The pledges to the Paris Agreement were non-committal. Even if countries do commit, they don’t have to begin their initiatives until 2020. And even if they do begin these initiatives, scientists have shown that their promised measures aren’t adequate enough to keep average global temperatures within 2ºC of pre-industrial levels. And still the world leaders smiled for their photo ops and extolled the conference’s success. So, with the consequences of climate change being as dire as they are, why the middling?
To put it bluntly, integrity has been bought. We’re kissing somebody’s ass. I don’t know whose, precisely; but I assume he has a fat wallet in that very deep back pocket.
As I meander back to the paid parking lot on Anderson Street at Granville Island, the Fringe Festival is in full swing; I pass an outdoor show near Opus Frames, where a huge white weather balloon bounces between the performer and his audience – until a sudden gust of wind throws the prop sideways, and the actor dashing after it; the Waterfront Theatre, its yellow sign lit cheerfully against the dark blue evening, has a wall of theatregoers lined against it; Fringe Festival volunteers, with their orange lanyards, bustle every which way. The milieu is calmer in the paid parking lot on Anderson Street, where Generation Hot is being staged, although the programme of three performances has drawn a packed house by eight-thirty.

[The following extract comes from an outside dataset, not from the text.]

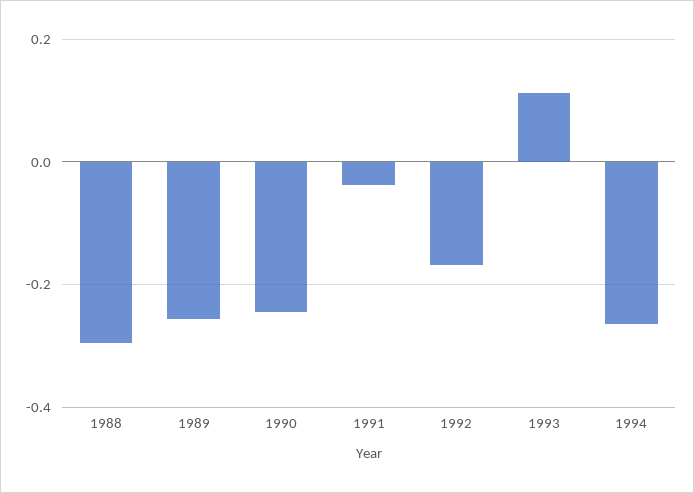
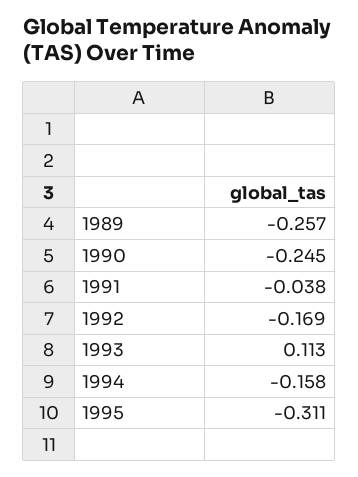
1988: -0.3 -> none
1994: -0.26 -> -0.158
1995: none -> -0.311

Generation Hot is a collaborative mentorship project between the Vancouver Fringe Festival and theatre company The Only Animal, which invites young artists to produce new work in response to climate change. And the first performance of Programme B, Living On The Grid, seems to wonder the same thing I do: who, exactly, is buying our common sense and selling our social decency? Proceeding through a makeshift curtain of tarps and flags strung up on a cable, I see the stage: stalls 42 and 43 of the indoor parking lot are barely visible, tiled in interlocking floor mats, some which fit together while others lie aslant. The stage lights glint sharply off some of the mats, revealing that metallic gold currency signs, percentages, and other such signs have been spray-painted onto their surfaces.
These mats, which are carried like briefcases by the aloof real estate developers throughout the play, signify “the grid”. In this context, the grid can mean many things: the power grids that distribute electrical energy; the networks that wire our telecommunications; the paved roads that organise where we can move and live. Living On The Grid illustrates all these possibilities with clever, polysemic nuance; but the grid’s clearest function in the play is laying the blueprints of design: Living On The Grid’s protagonist, Jocelyn, is an aspiring architect.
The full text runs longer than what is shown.